Little Man is sick – like, under house arrest sick. Nothing life-threatening, and he isn’t completely miserable, but he definitely can’t be around anyone. We were supposed to go to Arizona this weekend – spend a night with my Daddy and Mom, and then head to Tucson for a weekend at the University of Arizona with friends and the football game tomorrow night. When I took Little Man to urgent care wednesday night and found out he was really sick, we knew we wouldn’t be making the trip. He cried, buckets. I barely held the tears in check. Spouse, Big Man, and the Princess left without us at 4 this morning. I just got the text they’ve safely arrived. Not gonna lie – I’m pretty bummed we aren’t there, aren’t getting ready to hang out by the pool, float in the lazy river, have lunch at Gentle Ben’s, walk the campus, watch the basketball game in a bar with all our friends.

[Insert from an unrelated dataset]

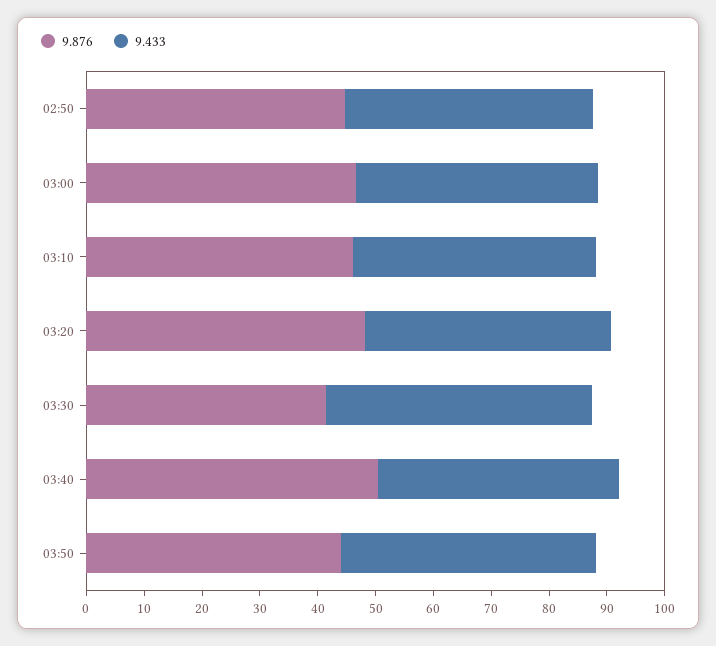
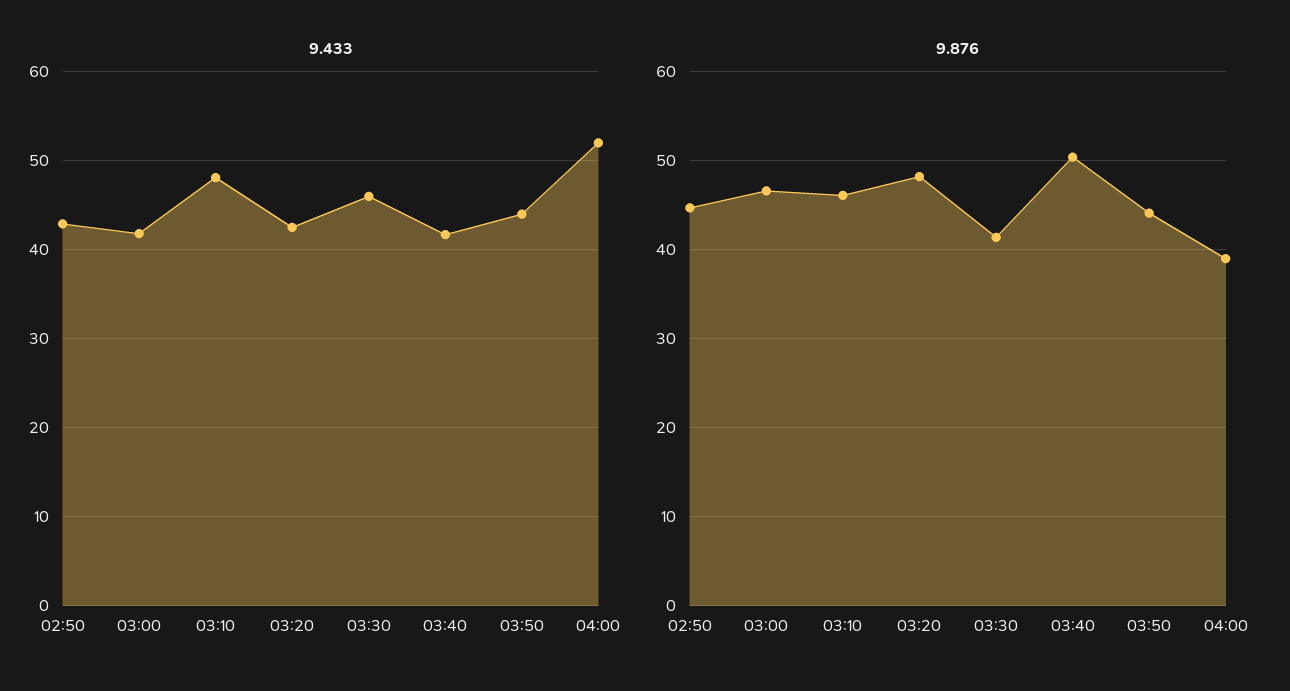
9.433, 03:10: 42 -> 48
9.433, 04:00: none -> 52
9.876, 04:00: none -> 39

You know what though? It feels kind of okay to be home. We can’t go anywhere. We have nowhere to be, nothing we have to do. We have a quiet weekend ahead. I think this calls for movies, comfort food, wine for the momma, a bit of work, reading some blogs, maybe getting my own writing in, enjoying the beautiful weather we’re having, and just enjoying the calm. I might finally finish the hallway paint I started over a year ago.I might get a chance to prep our guest room since my mom is coming for an extended visit next week. I may just nest on the couch and power my way through the four-book series I got a few weeks ago. I might catch up on This is Us, Speechless, and all the other shows I’ve fallen behind on, or meant to watch. There may be a Pride & Prejudice viewing in order as well.
I have the classical music playing on my Pandora. After this crazy week, it feels right to not hear words, to be calm and peaceful, to let myself find and feel joy. I read my devotions with my coffee in my favorite coffee mug in the total quiet this morning. It was awesome. I have no makeup on, and don’t plan on changing that today. I could put my jammies back on right now, and no one would notice or care.
I feel awful Little Man is sick. But you know what? Maybe we just needed this. Maybe we needed a weekend of just being, rather than running around, hearing all the noise, pushing to get this or that done. We’re stuck at home for at least three more days, and it isn’t totally terrible. (You may want to talk to me again on Sunday when I’m completely over it – Hah!). The next seven weeks or so are going to be insane. Maybe this is just what we needed to prepare for that.